State Dept. Revokes Passports, Strips Citizenship of Many Born Along U.S.-Mexico Border
The Trump administration claims their birth certificates are fraudulent and they actually were born in Mexico.Donald Trump started his presidential campaign by attacking undocumented immigrants, but by 2018 his administration was targeting almost all immigrants, documented or not. First, there was the denaturalization task force, which aims to strip citizenship from naturalized immigrants who have been charged with any crime. Then Stephen Miller, one of Trump’s most virulently anti-immigrant advisers, wrote a proposal that would make it more difficult for immigrants who have received benefits through the Affordable Care Act, or accepted other forms of public assistance, to obtain citizenship.
Now, according to a report in The Washington Post, the administration is coming for passports. “The Trump administration,” the Post writes, “is accusing hundreds, and possibly thousands, of Hispanics along the border of using fraudulent birth certificates since they were babies, and it is undertaking a widespread crackdown.”
Trump’s State Department wasn’t the first to deny passports based on these allegations; the George W. Bush and Obama administrations both did so for many people who were delivered by midwives in Texas’ Rio Grande Valley. Complicating the situation, however, is that the same midwives who forged the birth certificates also provided thousands of legitimate ones, and it became difficult to distinguish between the two.
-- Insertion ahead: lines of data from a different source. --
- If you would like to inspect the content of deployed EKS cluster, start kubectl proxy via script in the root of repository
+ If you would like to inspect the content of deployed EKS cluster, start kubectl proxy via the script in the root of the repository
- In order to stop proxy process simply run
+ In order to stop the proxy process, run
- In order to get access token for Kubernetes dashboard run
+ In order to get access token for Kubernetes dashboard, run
The Obama administration backed down after an ACLU lawsuit. But under Trump, according to the Post, “the passport denials and revocations appear to be surging, becoming part of a broader interrogation into the citizenship of people who have lived, voted and worked in the United States for their entire lives.”
The State Department referred to previous policies in a statement, saying it “has not changed policy or practice regarding the adjudication of passport applications.” It added that it’s simply doing its job in “an area of the country where there has been a significant incidence of citizenship fraud.”
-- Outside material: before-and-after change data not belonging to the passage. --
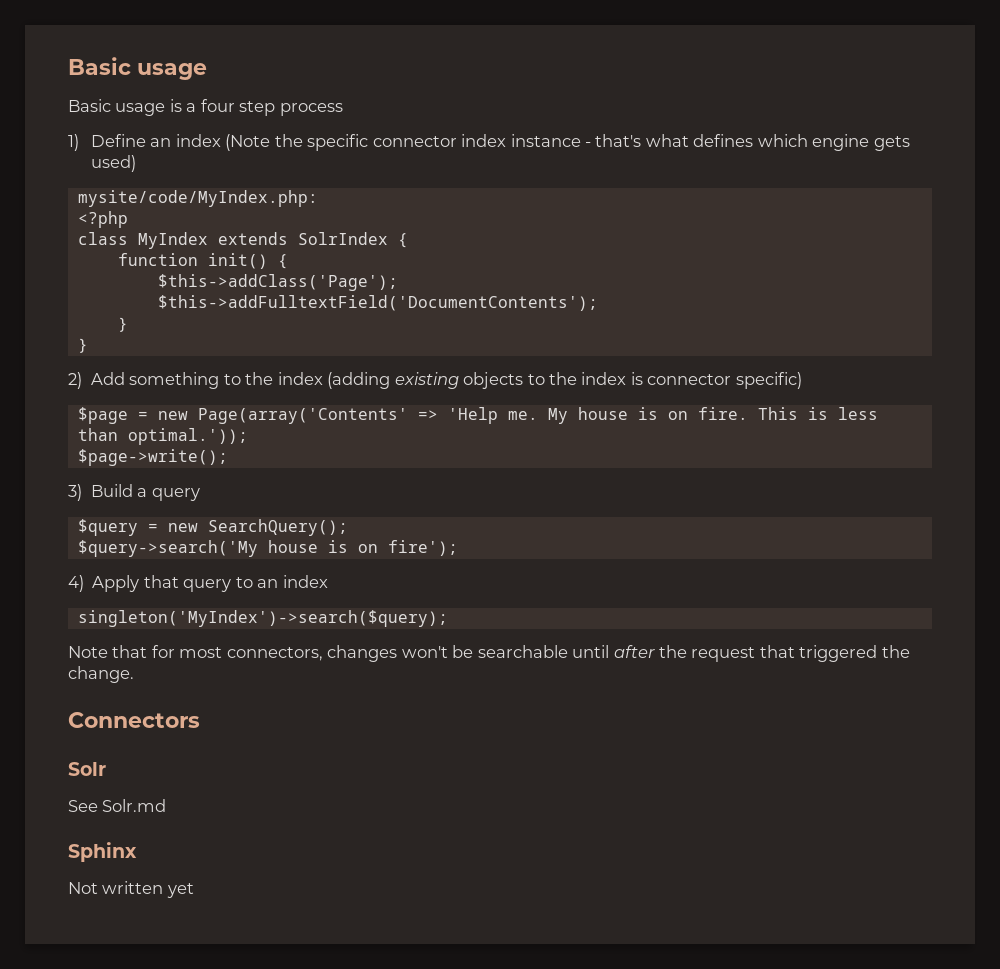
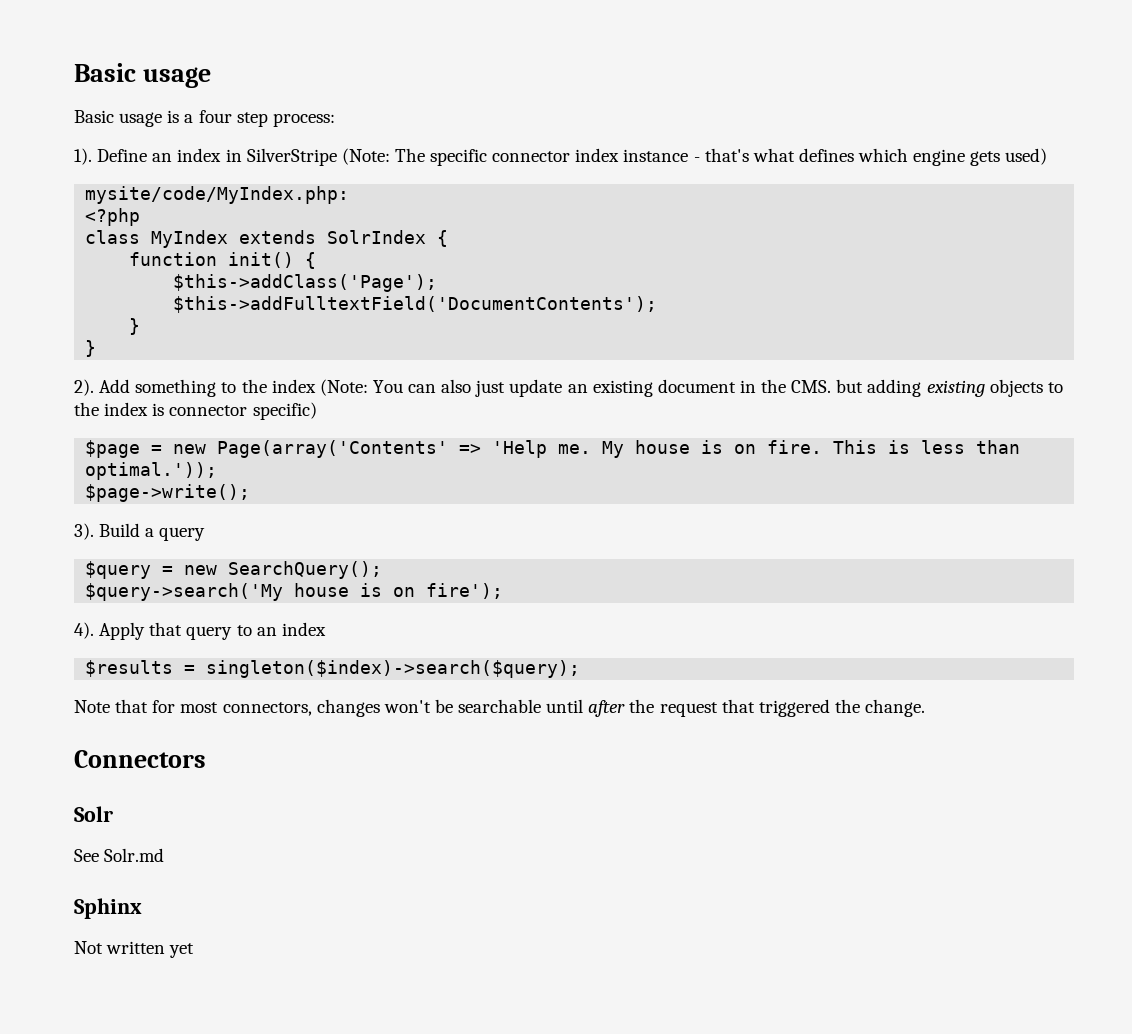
- Basic usage is a four step process
- 1) Define an index (Note the specific connector index instance - that's what defines which engine gets used)
+ Basic usage is a four step process:
+ 1). Define an index in SilverStripe (Note: The specific connector index instance - that's what defines which engine gets used)
- 2) Add something to the index (adding existing objects to the index is connector specific)
+ 2). Add something to the index (Note: You can also just update an existing document in the CMS. but adding existing objects to the index is connector specific)
- 3) Build a query
+ 3). Build a query
- 4) Apply that query to an index
+ 4). Apply that query to an index
- singleton('MyIndex')->search($query);
+ $results = singleton($index)->search($query);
Juan, a man born in Texas who declined to give his last name to the Post, is in the State Department’s crosshairs. Officially, he is an American citizen: “His official American birth certificate shows he was delivered by a midwife in Brownsville, at the southern tip of Texas,” the Post reports. He has also served his country and worked for the government: “He spent his life wearing American uniforms: three years as a private in the Army, then as a cadet in the Border Patrol and now as a state prison guard.”
Juan’s citizenship was called into question only when he applied for a passport renewal. Instead of simply giving him a new one, the State Department sent Juan a terrifying letter: “the State Department said it didn’t believe he was an American citizen.”
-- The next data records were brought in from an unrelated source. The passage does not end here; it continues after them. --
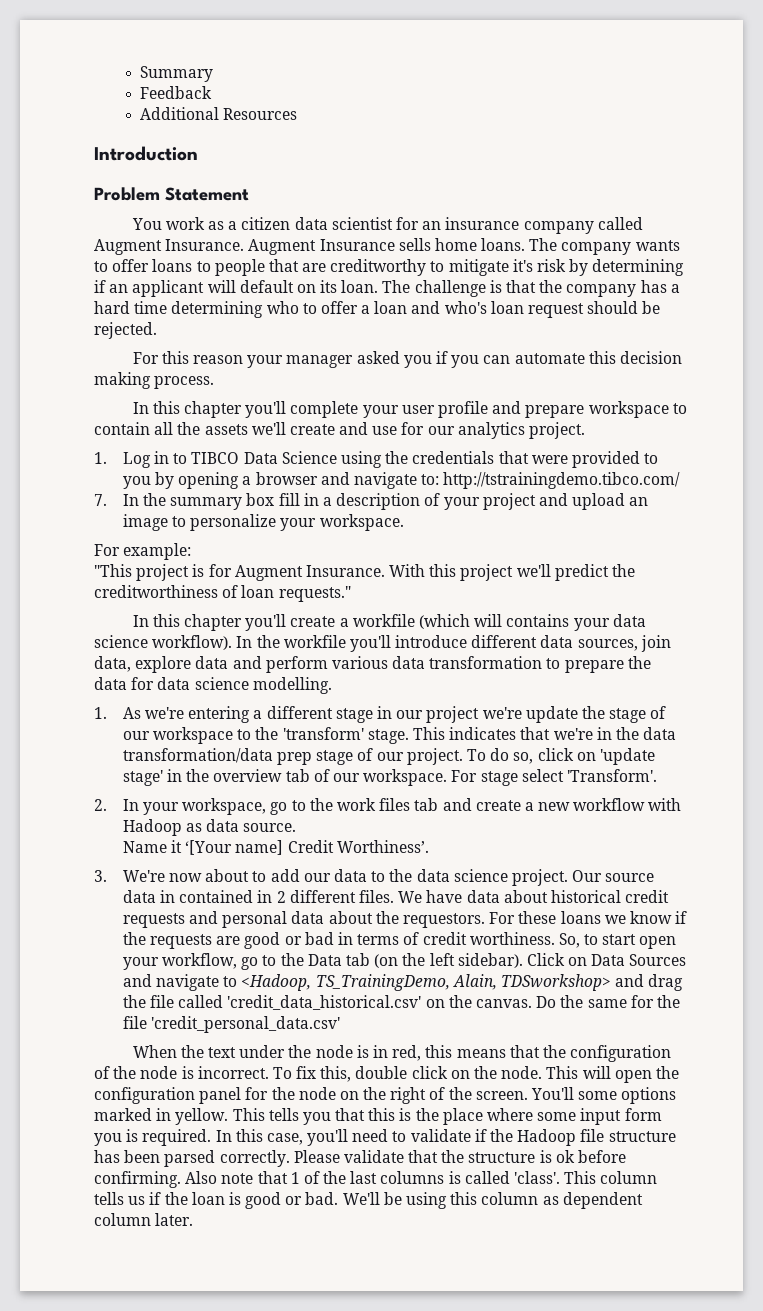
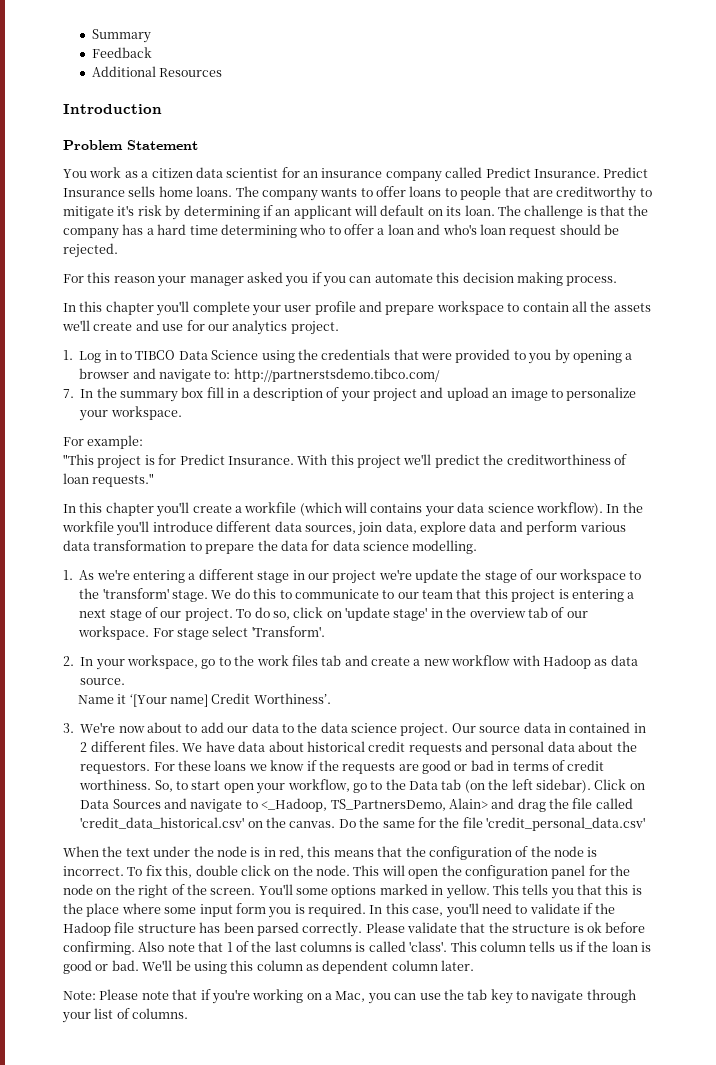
- You work as a citizen data scientist for an insurance company called Augment Insurance. Augment Insurance sells home loans.
+ You work as a citizen data scientist for an insurance company called Predict Insurance. Predict Insurance sells home loans.
- 1. Log in to TIBCO Data Science using the credentials that were provided to you by opening a browser and navigate to: http://tstrainingdemo.tibco.com/
+ 1. Log in to TIBCO Data Science using the credentials that were provided to you by opening a browser and navigate to: http://partnerstsdemo.tibco.com/
- "This project is for Augment Insurance.
+ "This project is for Predict Insurance.
- This indicates that we're in the data transformation/data prep stage of our project.
+ We do this to communicate to our team that this project is entering a next stage of our project.
- Click on Data Sources and navigate to <Hadoop, TS_TrainingDemo, Alain, TDSworkshop> and drag the file called 'credit_data_historical.csv' on the canvas.
+ Click on Data Sources and navigate to <_Hadoop, TS_PartnersDemo, Alain> and drag the file called 'credit_data_historical.csv' on the canvas.
+ Note: Please note that if you're working on a Mac, you can use the tab key to navigate through your list of columns.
Juan was livid. “I fought for my country,” he said.
Juan was unlucky enough to be born in the “wrong” place. The Post explains:
The government alleges that from the 1950s through the 1990s, some midwives and physicians along the Texas-Mexico border provided U.S. birth certificates to babies who were actually born in Mexico. In a series of federal court cases in the 1990s, several birth attendants admitted to providing fraudulent documents.
The State Department said in a statement that denying someone a passport doesn’t mean that they definitely will be deported, but as the Post observes, “it leaves them in a legal limbo, with one arm of the U.S. government claiming they are not an American and the prospect that immigration agents could follow up on their case.”
Some of the targeted applicants, who all have official U.S. birth certificates, “are being jailed in immigration detention centers and entered into deportation proceedings. In others, they are stuck in Mexico, their passports suddenly revoked when they tried to reenter the United States.”
Juan’s appeal for a passport renewal was rejected, and he was asked to turn over his original passport and admit he was born in Mexico. He would not and is currently in deportation proceedings. He earns only $13 an hour as a prison guard, and his legal fees will amount to thousands of dollars.